**The data:**
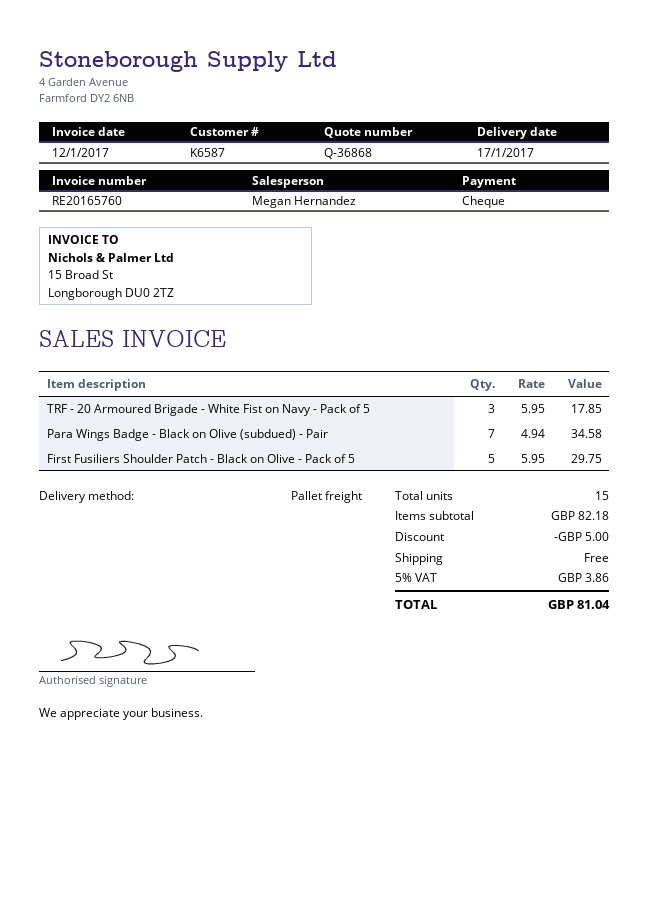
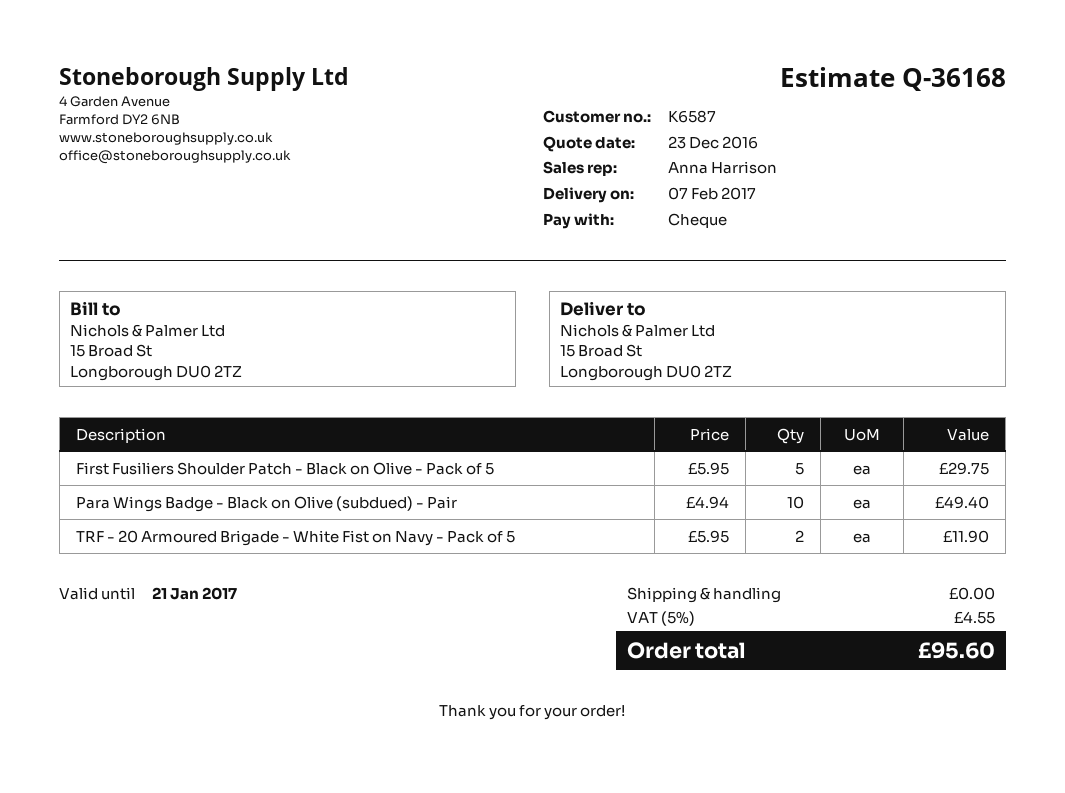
quote number: Q-36868 -> Q-36168
delivery date: 2017-01-17 -> 2017-02-07
sales rep: Megan Hernandez -> Anna Harrison
TRF - 20 Armoured Brigade - White Fist on Navy - Pack of 5: 3 x 5.95 = 17.85 -> 2 x 5.95 = 11.90
Para Wings Badge - Black on Olive (subdued) - Pair: 7 x 4.94 = 34.58 -> 10 x 4.94 = 49.40
discount: 5.00 -> none
tax: 5% = 3.86 -> 5% = 4.55
total: 81.04 -> 95.60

**Problem:**
For this exercise, transcribe the data above line by line, exactly, with pictures omitted.

**Answer section:**
quote number: Q-36868 -> Q-36168
delivery date: 2017-01-17 -> 2017-02-07
sales rep: Megan Hernandez -> Anna Harrison
TRF - 20 Armoured Brigade - White Fist on Navy - Pack of 5: 3 x 5.95 = 17.85 -> 2 x 5.95 = 11.90
Para Wings Badge - Black on Olive (subdued) - Pair: 7 x 4.94 = 34.58 -> 10 x 4.94 = 49.40
discount: 5.00 -> none
tax: 5% = 3.86 -> 5% = 4.55
total: 81.04 -> 95.60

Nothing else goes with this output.